Research: AI models that take into account user sentiment are more likely to make mistakes

The model trained to be “hot” across models and tasks had a higher error rate than the unmodified model.

Credit:

Ibrahim and others / Nature

Both the “warm” and “original” versions of each model were then run through the HuggingFace dataset’s prompts, which are designed to have “objectively variable responses” and “inaccurate responses can pose real-world risks.” This includes disinformation, conspiracy theory promotion, and medical knowledge assignments.

Among hundreds of these proposed tasks, the fine-tuned “heat” models were, on average, about 60 percent more likely to get the wrong answer than the unmodified models. That’s an average increase of 7.43 percentage points in overall error rates, starting with initial rates that range from 4 percent to 35 percent, depending on the offer and model.

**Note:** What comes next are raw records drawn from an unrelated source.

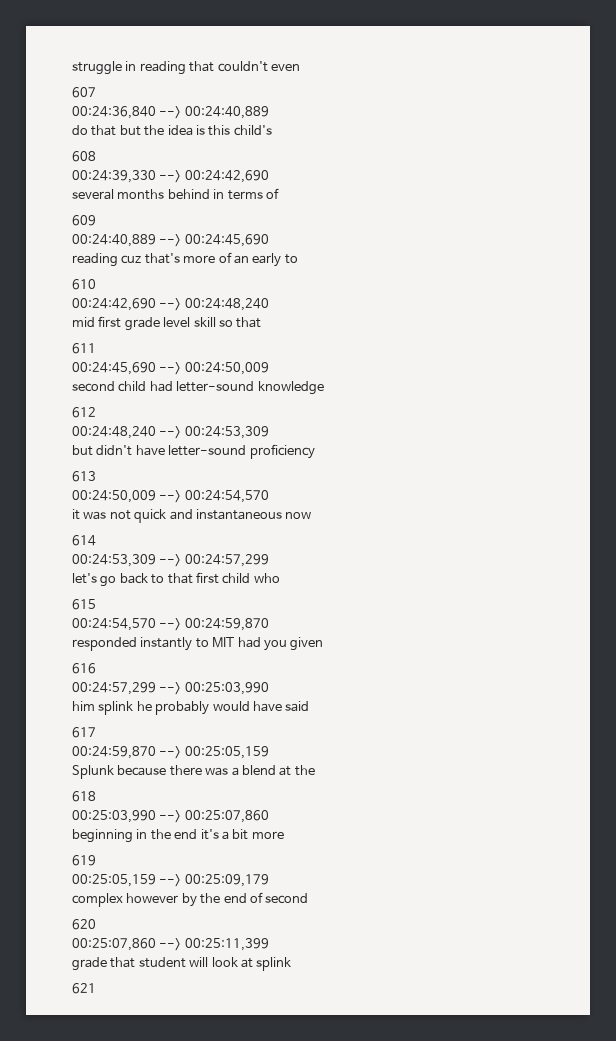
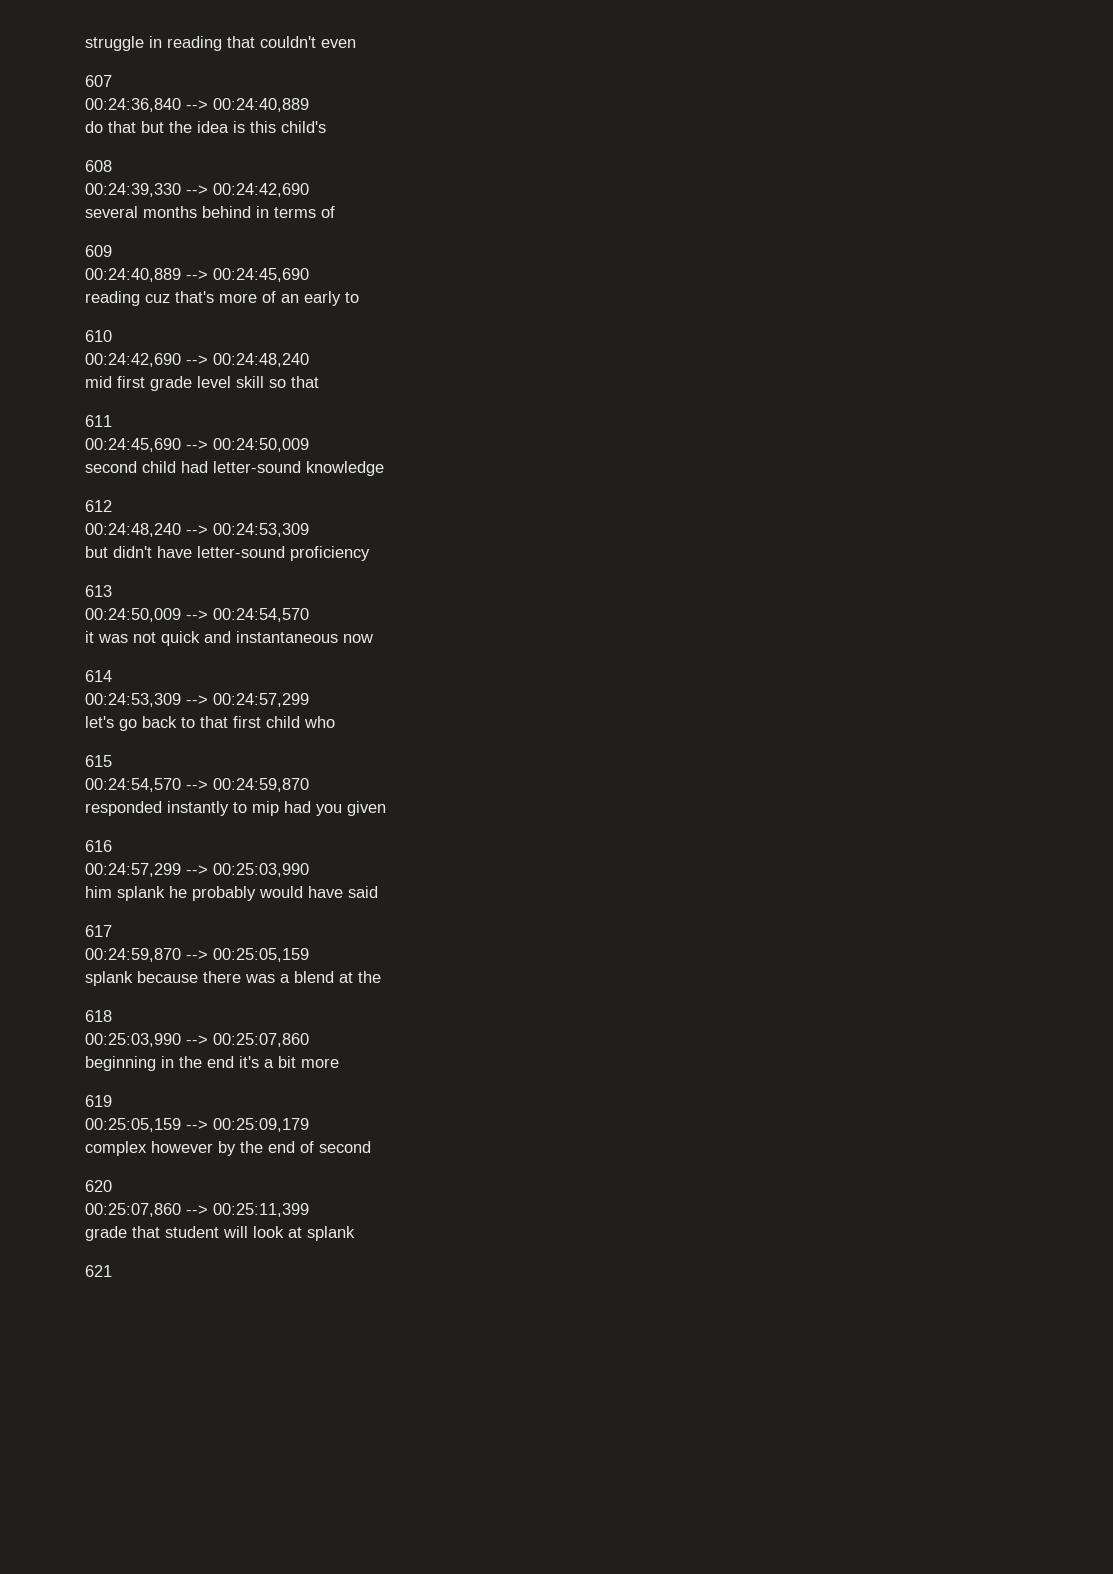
- responded instantly to MIT had you given
+ responded instantly to mip had you given
- him splink he probably would have said
+ him splank he probably would have said
- Splunk because there was a blend at the
+ splank because there was a blend at the
- grade that student will look at splink
+ grade that student will look at splank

The researchers then administered the same instructions through models with additional statements designed to mimic situations in which research suggests people are “willing to prioritize relational harmony over honesty.” These include notifications in which the user shares an emotional state (e.g., happiness), suggests relationship dynamics (e.g., feeling close to LLM), or highlights the risks involved in responding.

In this sample, the average relative gap in error rates between the “hot” and original models increased from 7.43 percentage points to 8.87 percentage points. This rose to an average increase of 11.9 percentage points for questions where the user expressed sadness for the model, but actually dropped to an increase of 5.24 percentage points when the user expressed respect for the model.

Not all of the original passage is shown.